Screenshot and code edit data
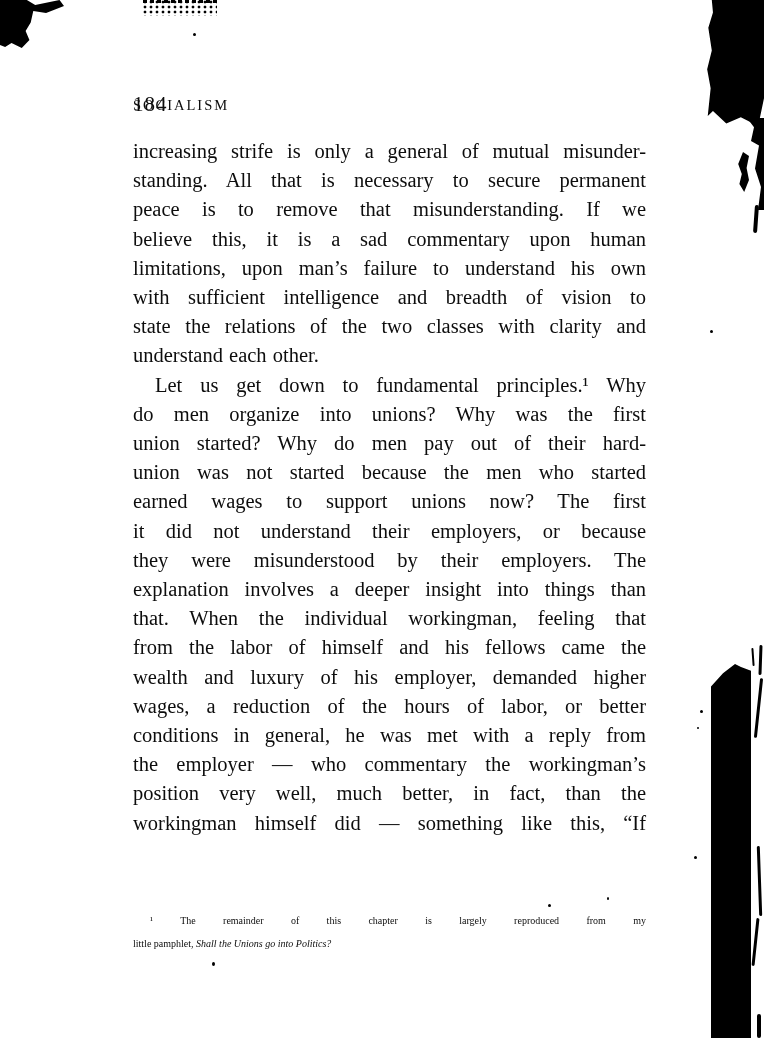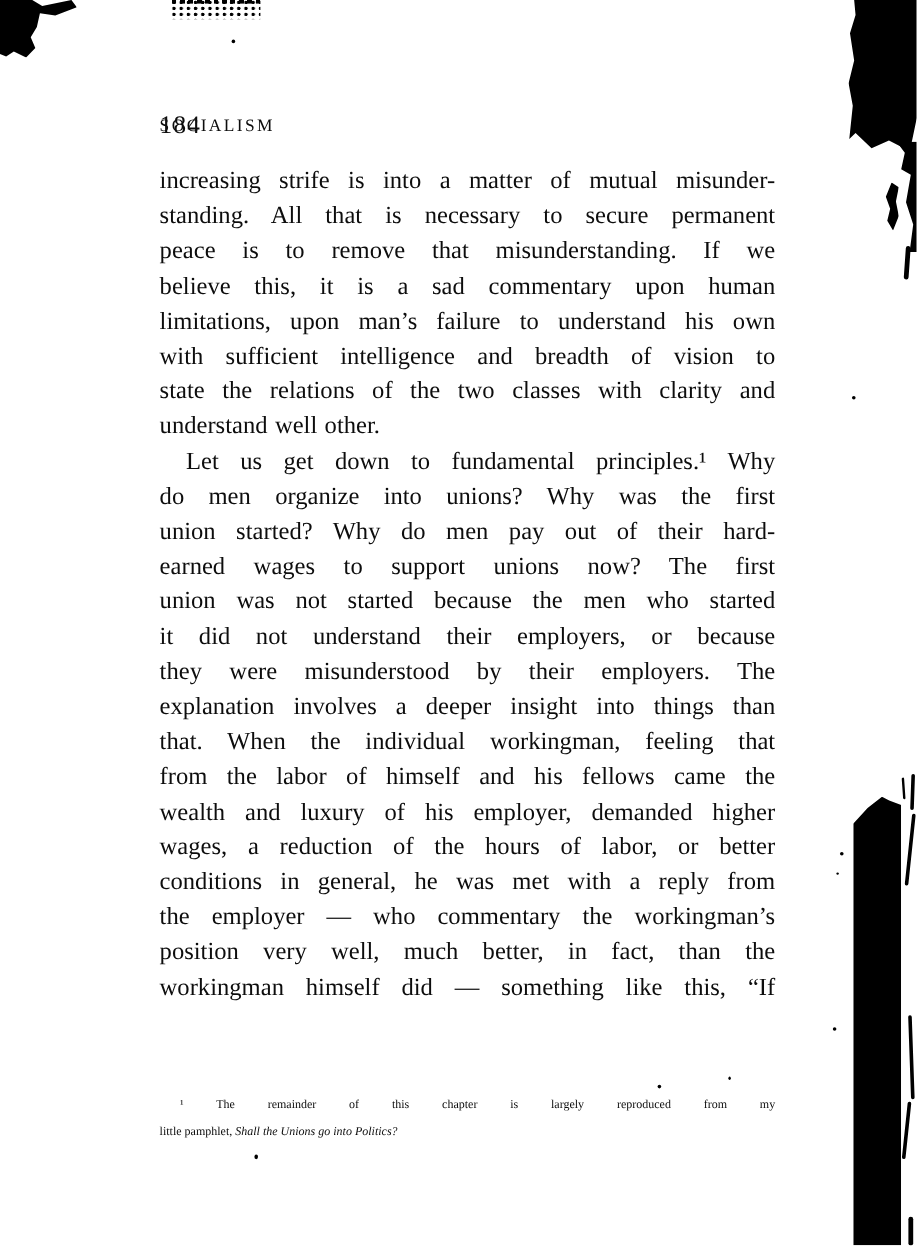--- a/index.html
+++ b/index.html
@@ -93,7 +93,7 @@
 
 <div class="body-text">
     <div>
-      <div class="line">increasing strife is into a matter of mutual misunder-</div>
+      <div class="line">increasing strife is only a general of mutual misunder-</div>
       <div class="line">standing. All that is necessary to secure permanent</div>
       <div class="line">peace is to remove that misunderstanding. If we</div>
       <div class="line">believe this, it is a sad commentary upon human</div>

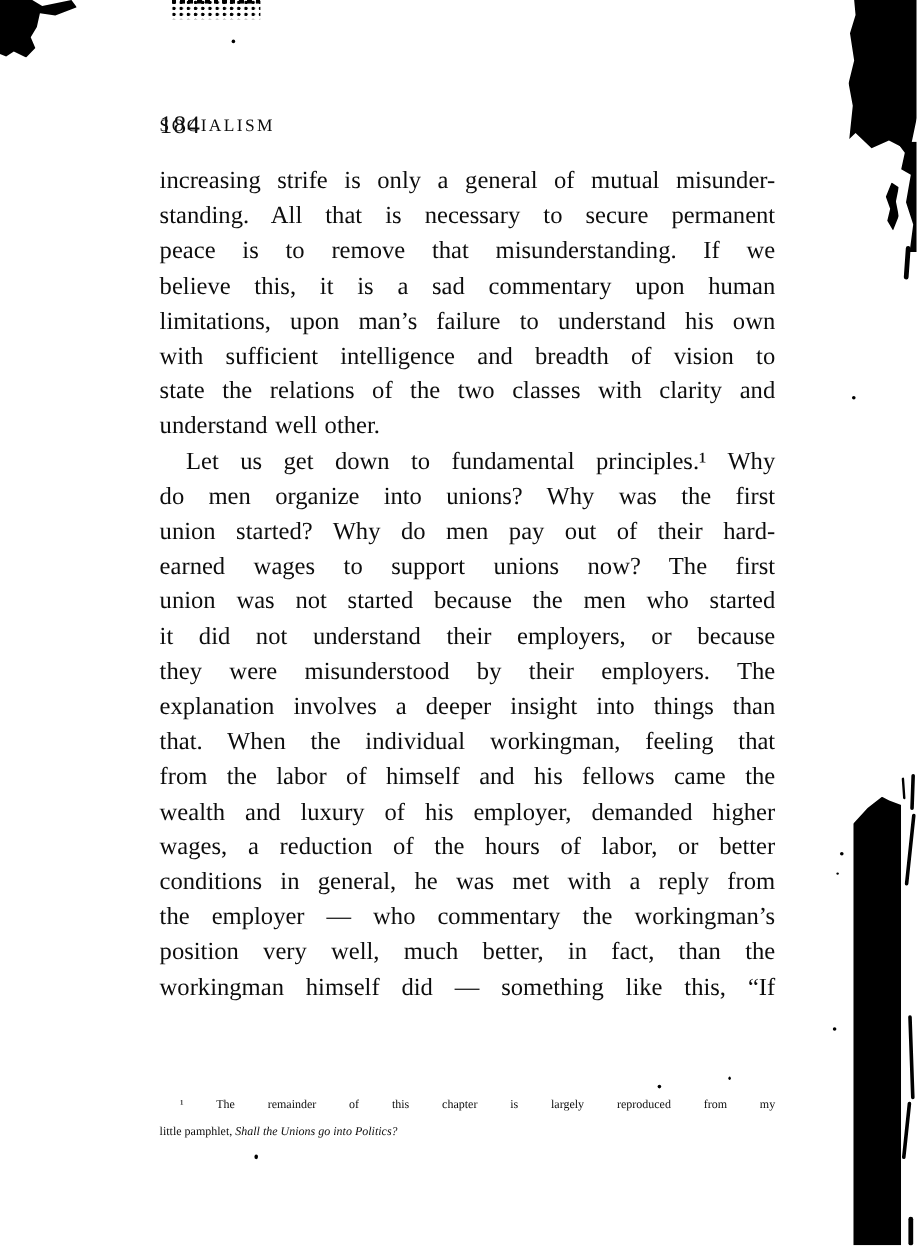--- a/index.html
+++ b/index.html
@@ -100,7 +100,7 @@
       <div class="line">limitations, upon man’s failure to understand his own</div>
       <div class="line">with sufficient intelligence and breadth of vision to</div>
       <div class="line">state the relations of the two classes with clarity and</div>
-      <div class="line lastline">understand well other.</div>
+      <div class="line lastline">understand each other.</div>
     </div>
     <div>
       <div class="line indent">Let us get down to fundamental principles.¹ Why</div>

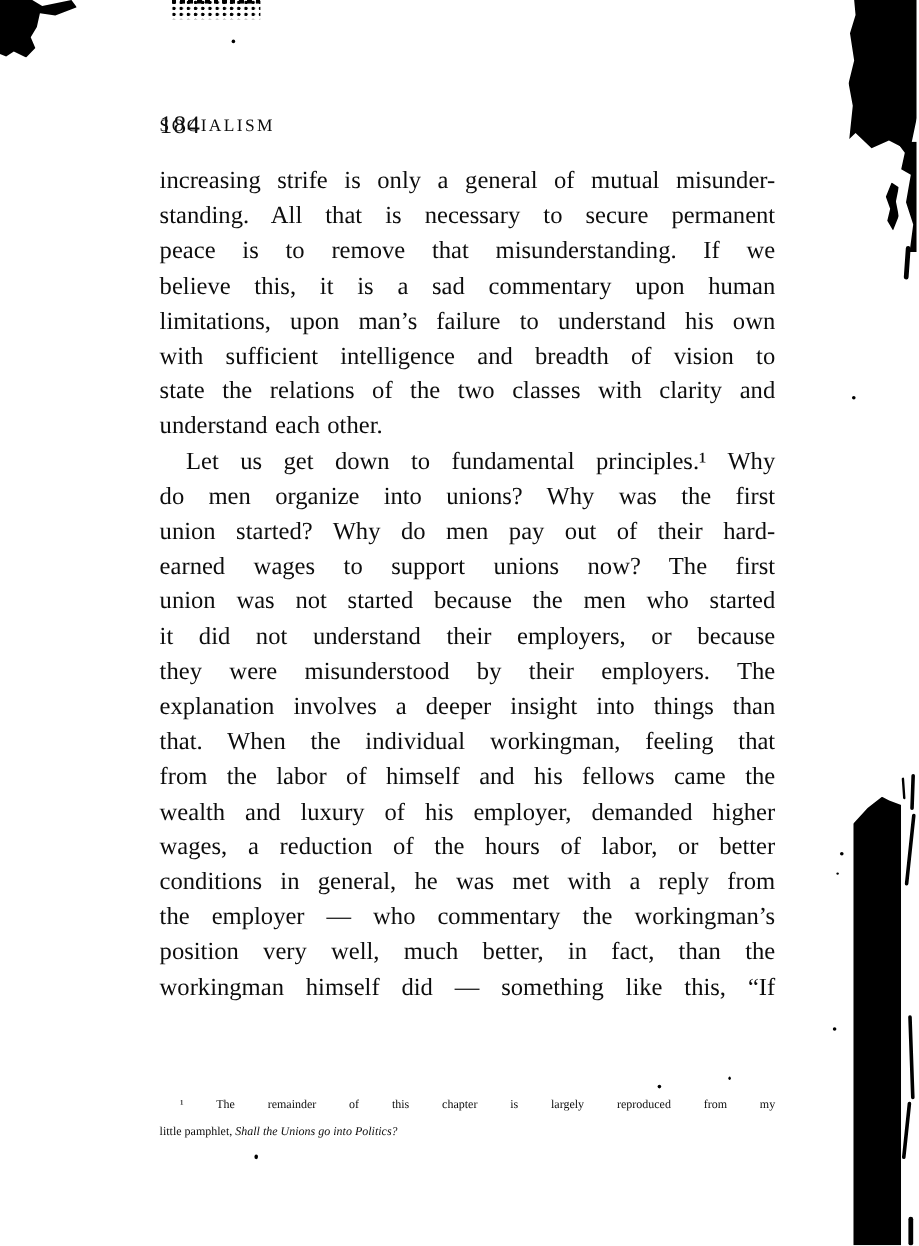--- a/index.html
+++ b/index.html
@@ -106,8 +106,8 @@
       <div class="line indent">Let us get down to fundamental principles.¹ Why</div>
       <div class="line">do men organize into unions? Why was the first</div>
       <div class="line">union started? Why do men pay out of their hard-</div>
+      <div class="line">union was not started because the men who started</div>
       <div class="line">earned wages to support unions now? The first</div>
-      <div class="line">union was not started because the men who started</div>
       <div class="line">it did not understand their employers, or because</div>
       <div class="line">they were misunderstood by their employers. The</div>
       <div class="line">explanation involves a deeper insight into things than</div>

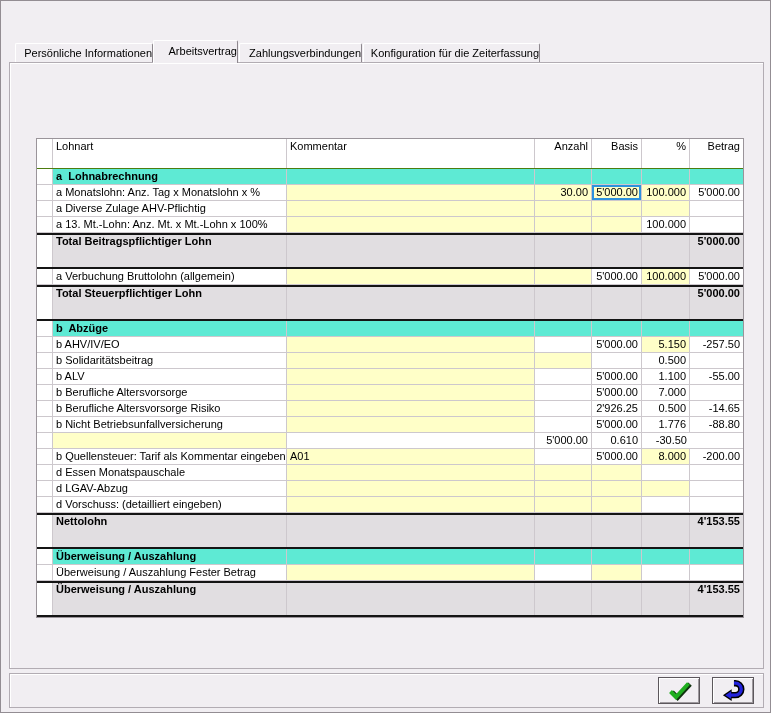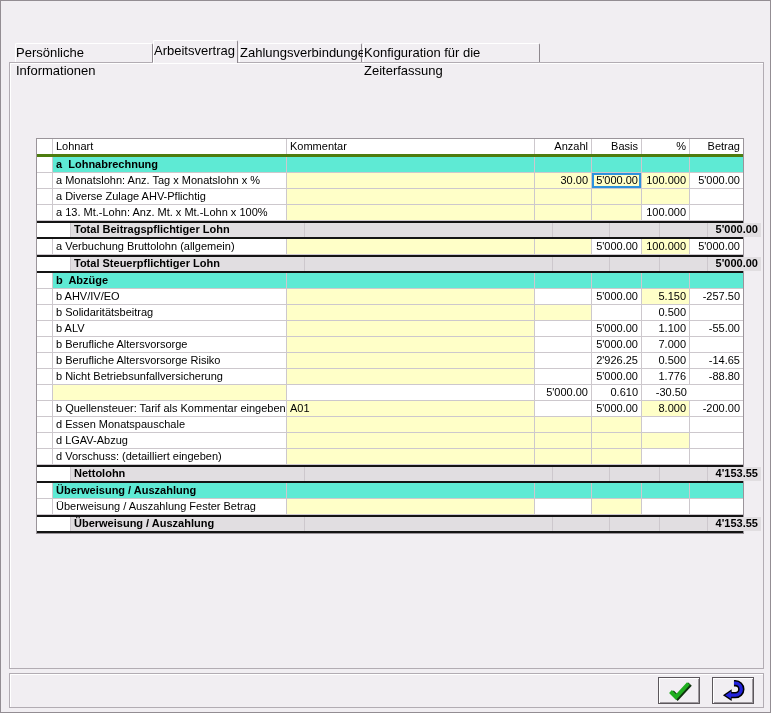--- a/index.html
+++ b/index.html
@@ -37,7 +37,7 @@
     border:1px solid #8e888e; border-bottom:none;
     border-top-color:#fff; border-left-color:#fff;
     border-radius:2px 2px 0 0;
-    text-align:left; line-height:18px; font-size:13px;
+    text-align:right; line-height:18px; font-size:11px;
     z-index:2; cursor:default;
   }
   .tab.active { top:39px; height:23px; z-index:4; line-height:20px; }

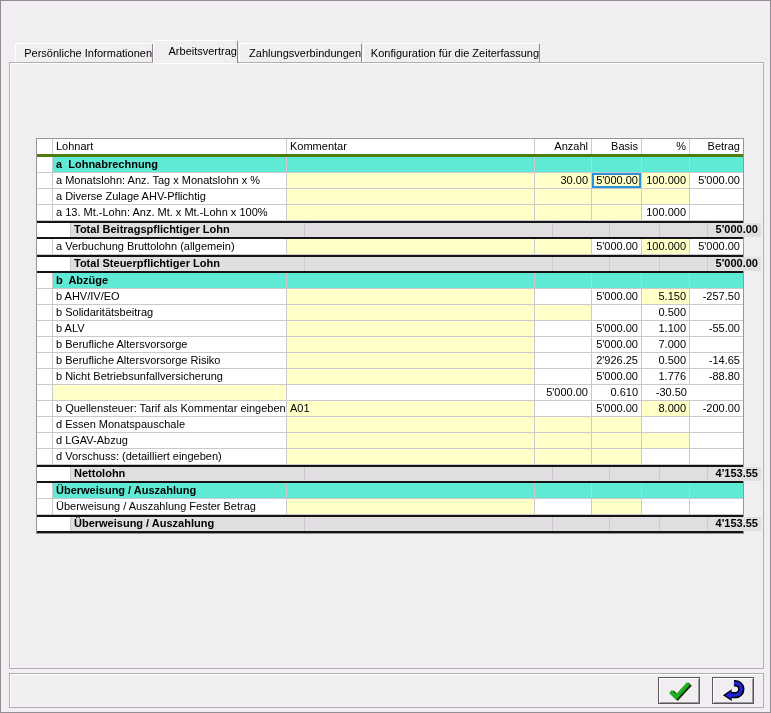--- a/index.html
+++ b/index.html
@@ -77,7 +77,7 @@
     grid-template-columns:16px 234px 248px 57px 50px 48px 53px;
     height:16px; border-bottom:1px solid #cdc8cd; background:#fff;
   }
-  .row.header-row { height:18px; border-bottom:3px solid #4d7c0f; }
+  .row.header-row { height:30px; border-bottom:1px solid #4d7c0f; }
   .row.total { height:18px; border-top:2px solid #141414; border-bottom:2px solid #141414;padding-left:18px; }
   .cell {
     border-right:1px solid #cdc8cd;

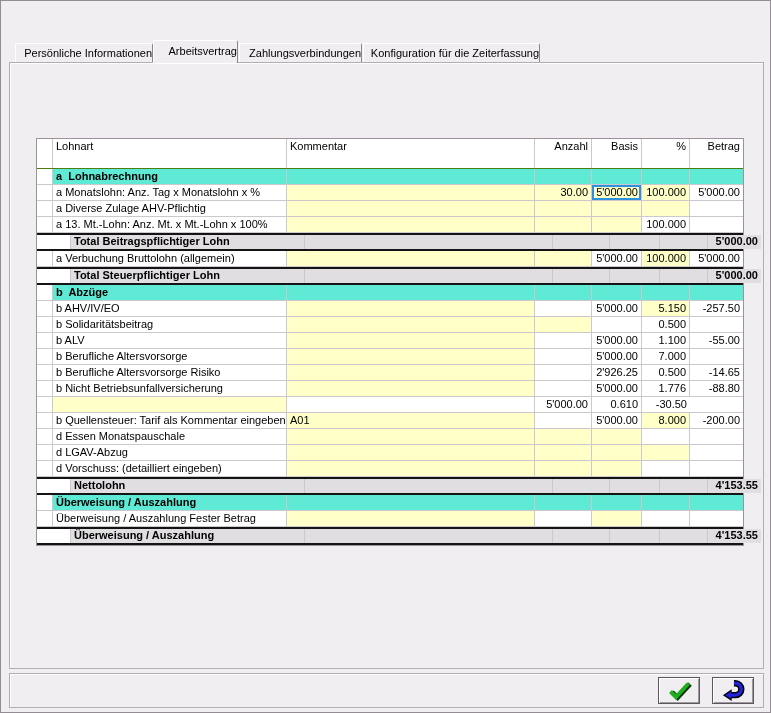--- a/index.html
+++ b/index.html
@@ -78,7 +78,7 @@
     height:16px; border-bottom:1px solid #cdc8cd; background:#fff;
   }
   .row.header-row { height:30px; border-bottom:1px solid #4d7c0f; }
-  .row.total { height:18px; border-top:2px solid #141414; border-bottom:2px solid #141414;padding-left:18px; }
+  .row.total { height:36px; border-top:2px solid #141414; border-bottom:2px solid #141414; }
   .cell {
     border-right:1px solid #cdc8cd;
     font-size:11px; line-height:14px; padding:0 3px;

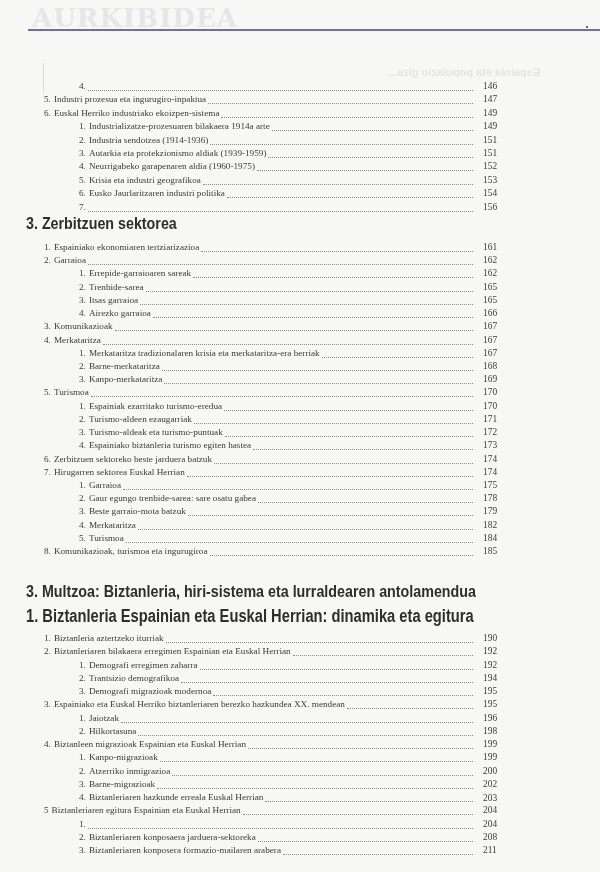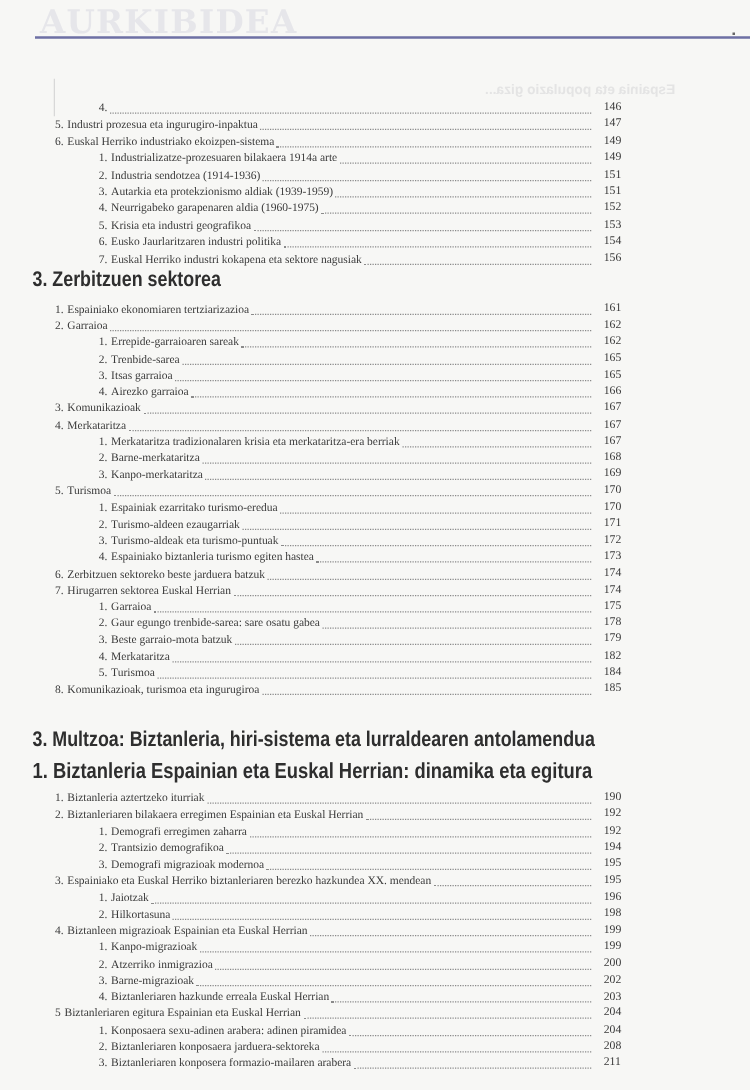--- a/index.html
+++ b/index.html
@@ -131,7 +131,6 @@
       <div class="toc-page" style="top: 187px;">154</div>
       <div class="toc-row lvl2" style="top: 201px;">
         <span class="num">7.</span>
-        <span class="label">Euskal Herriko industri kokapena eta sektore nagusiak</span>
         <span class="leader"></span>
       </div>
       <div class="toc-page" style="top: 201px;">156</div>

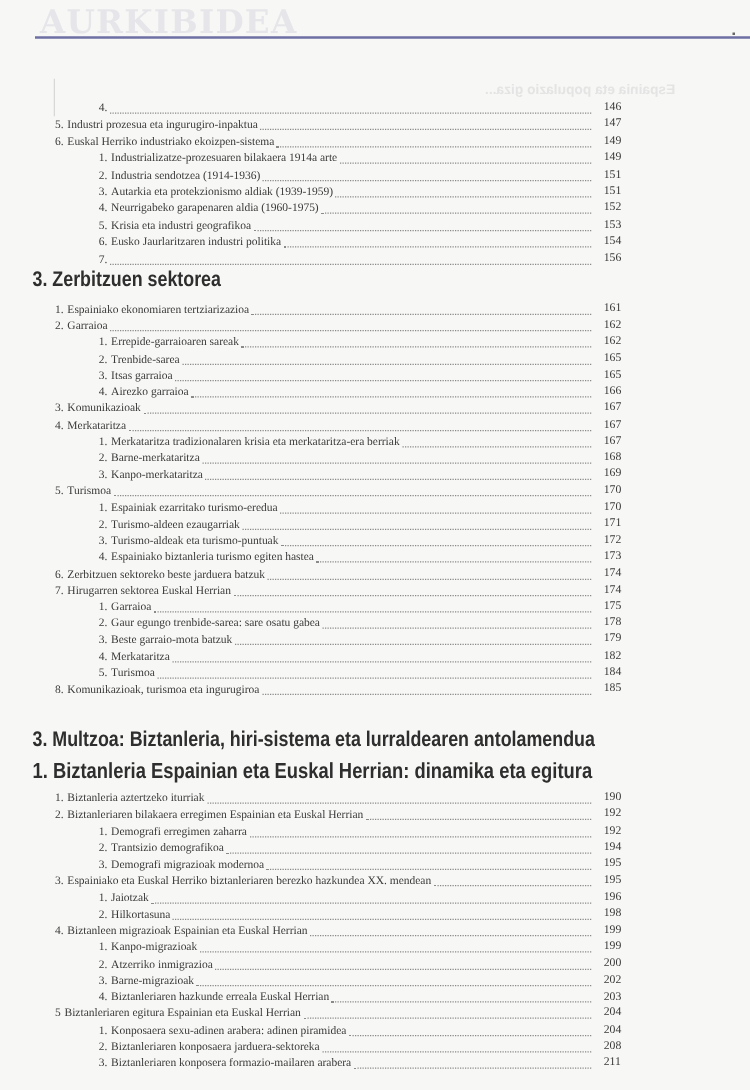--- a/index.html
+++ b/index.html
@@ -364,7 +364,6 @@
       <div class="toc-page" style="top: 804px;">204</div>
       <div class="toc-row lvl2" style="top: 818px;">
         <span class="num">1.</span>
-        <span class="label">Konposaera sexu-adinen arabera: adinen piramidea</span>
         <span class="leader"></span>
       </div>
       <div class="toc-page" style="top: 818px;">204</div>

* _Assignment_:
Count the lines of the records that include the word "strife", please, and report the number alone.

* _Reply_:
2